It’s unfailingly ironic, yet entirely expected, liberal Democrats characterize themselves as “progressive” and yet feel an insatiable need to promote policies that’ve been tried before, often repeatedly, and reliably fail at every attempt.
Partly to redirect attention away from his signature debacle — there are many competing for the honor, but Obamacare wins insomuch as the president deliberately waded into that one, as opposed to the various foreign policy disasters he stumbled into like a blind hedgehog — and partly to shore up an increasingly depressed left-wing base, President Barack Obama dusted off the well-dented “income inequality” drum and its equally battered corollary, the minimum wage.
There’s an entire mystique that’s grown around the concept of “income inequality.”
It’s predicated on the observation some people make what could be described as a revolting amount of money each year. What’s missed is this datum is irrelevant. What the people in top income brackets make is really no one’s business. It’s economic sophistry at its most elemental. What the gap is between the richest and poorest is of no relevance to economics.
The question ought to be: In what direction is society as a whole going? If the general trend is upward, then concentration on the gap is pointless. And in capitalist societies we find the poorest people today have improved their lot to the extent their standard of living rivals that of what would be called the “1 Percent” several decades ago. Yet, this class-driven fascination with the gap continues, and, lamentably, continues to influence economic policy.

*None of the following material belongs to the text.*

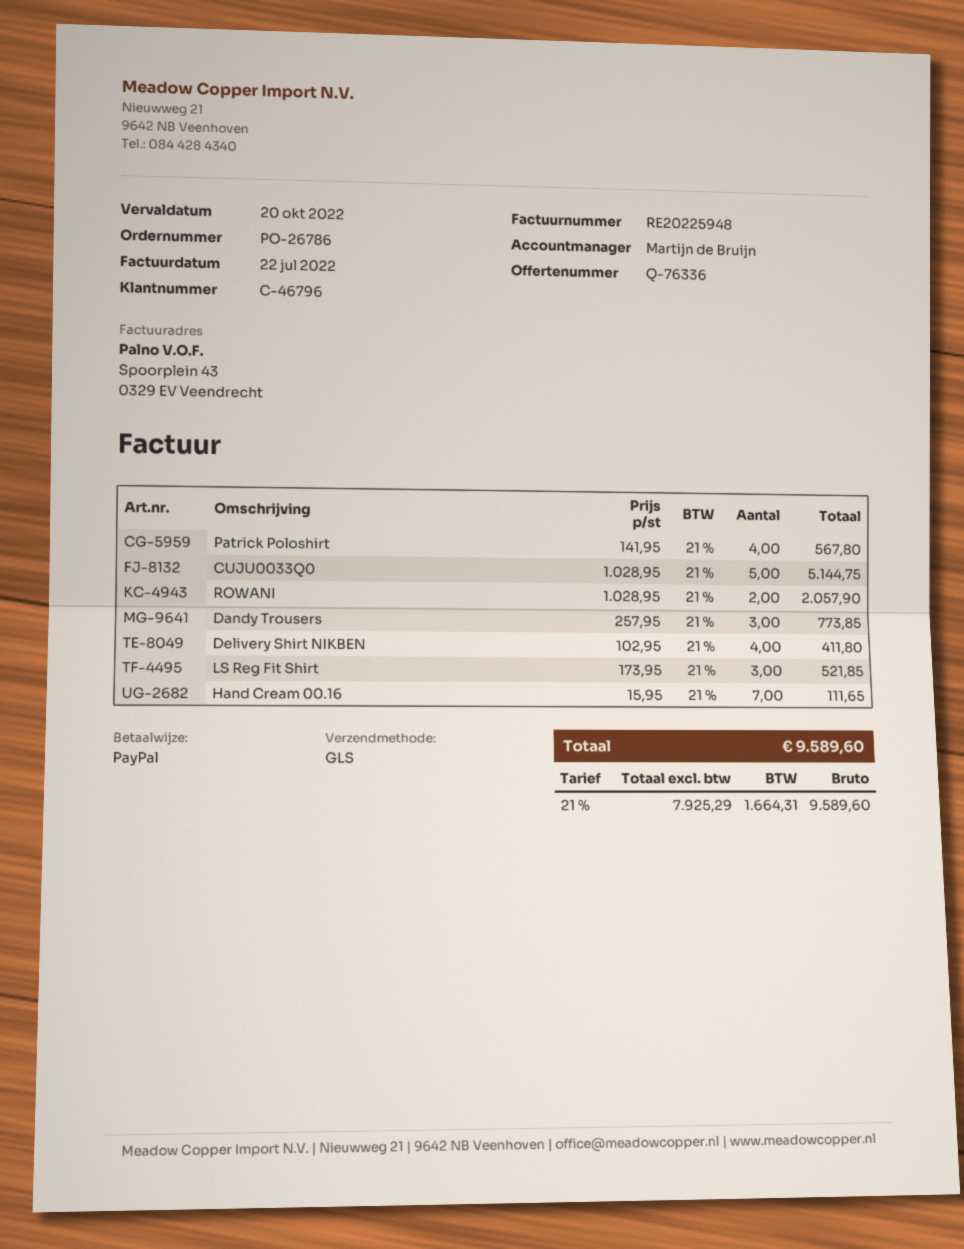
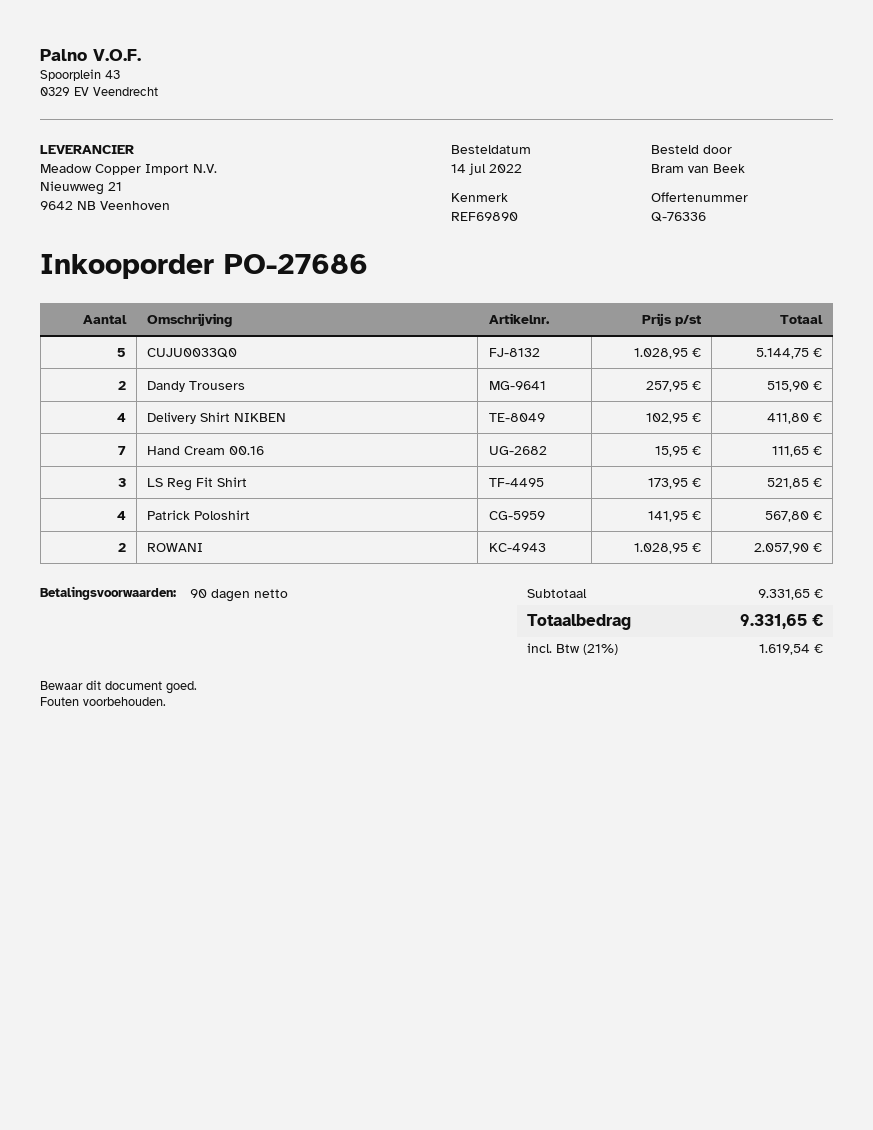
order number: PO-26786 -> PO-27686
Dandy Trousers: 3 x 257.95 = 773.85 -> 2 x 257.95 = 515.90
tax: 21% = 1664.31 -> 21% = 1619.54
total: 9589.60 -> 9331.65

One of the principal policy errors to emanate from this obsession is the minimum wage and the endemic superstition it helps alleviate poverty.
Nobel Prize winning economist — back before the things were handed out like Christmas bonuses — George Stigler one observed there were some things, some concepts that are simply indelibly known in economics. One of these was that minimum wage was an abject failure as a public policy.
Wages are, essentially, prices for labor. Anytime you fix a price, you conflict with the demand of that product.
Let’s follow the logic. You have a typical minimum wage earner, let’s say a young single mom working at a diner.
The instinctive liberal “solution” to her problem is to simply give her a raise. Presto! Problem solved! Until we start to look at where exactly this money is to come from to finance the raise.
Well, the argument goes, it comes from her rich, greedy boss. Forget that most restaurant owners aren’t sitting on hordes of disposable cash, as evidenced by the frequent closures and relatively short life-spans of such enterprises. Regardless, let’s keep going.
So the boss coughs up the additional money to make our waitress less poor. Where does that money come from? Well, again assuming he’s not keeping hordes of cash hidden under the floor boards, the difference has to come either from reducing expenses or raising prices.
If he raises prices in response to an artificial influence, he’ll likely price himself out of the market and receive fewer customers, thereby actually decreasing his revenue and forcing him to look at cutting expenses. And what, pray tell, is almost universally the most expensive expense? The wages of none other than our poor, single mom waitress.
This is why study after study has ably demonstrated the folly of minimum wage laws. But the class warfare, income-gap obsessed society modern liberalism cultivates is nevertheless susceptible to the temptation to circumvent the market wage. Another economist, Thomas Sowell, refers to this as “stage one thinking,” echoing Henry Hazlitt’s lesson about the unintended but inevitable consequences of economic decisions.
Minimum wage laws do not, therefore, solve the main problem associated with poverty — namely unemployment. They serve, in fact, to exacerbate the problem. Much like Obamacare compounds the problem of artificially created demand driving up the costs of health care.
There’s a certain arrogance to most ideologically liberal policies in that there’s an abiding belief the only reason a given policy failed in the past was that it wasn’t presented properly or the right person wasn’t around to deliver it.
It’s redistributionist policy at its most insipid, essentially attacking the wealth creators and forgetting (or conveniently ignoring) the fact that if you do that enough, then soon there will be little left to redistribute.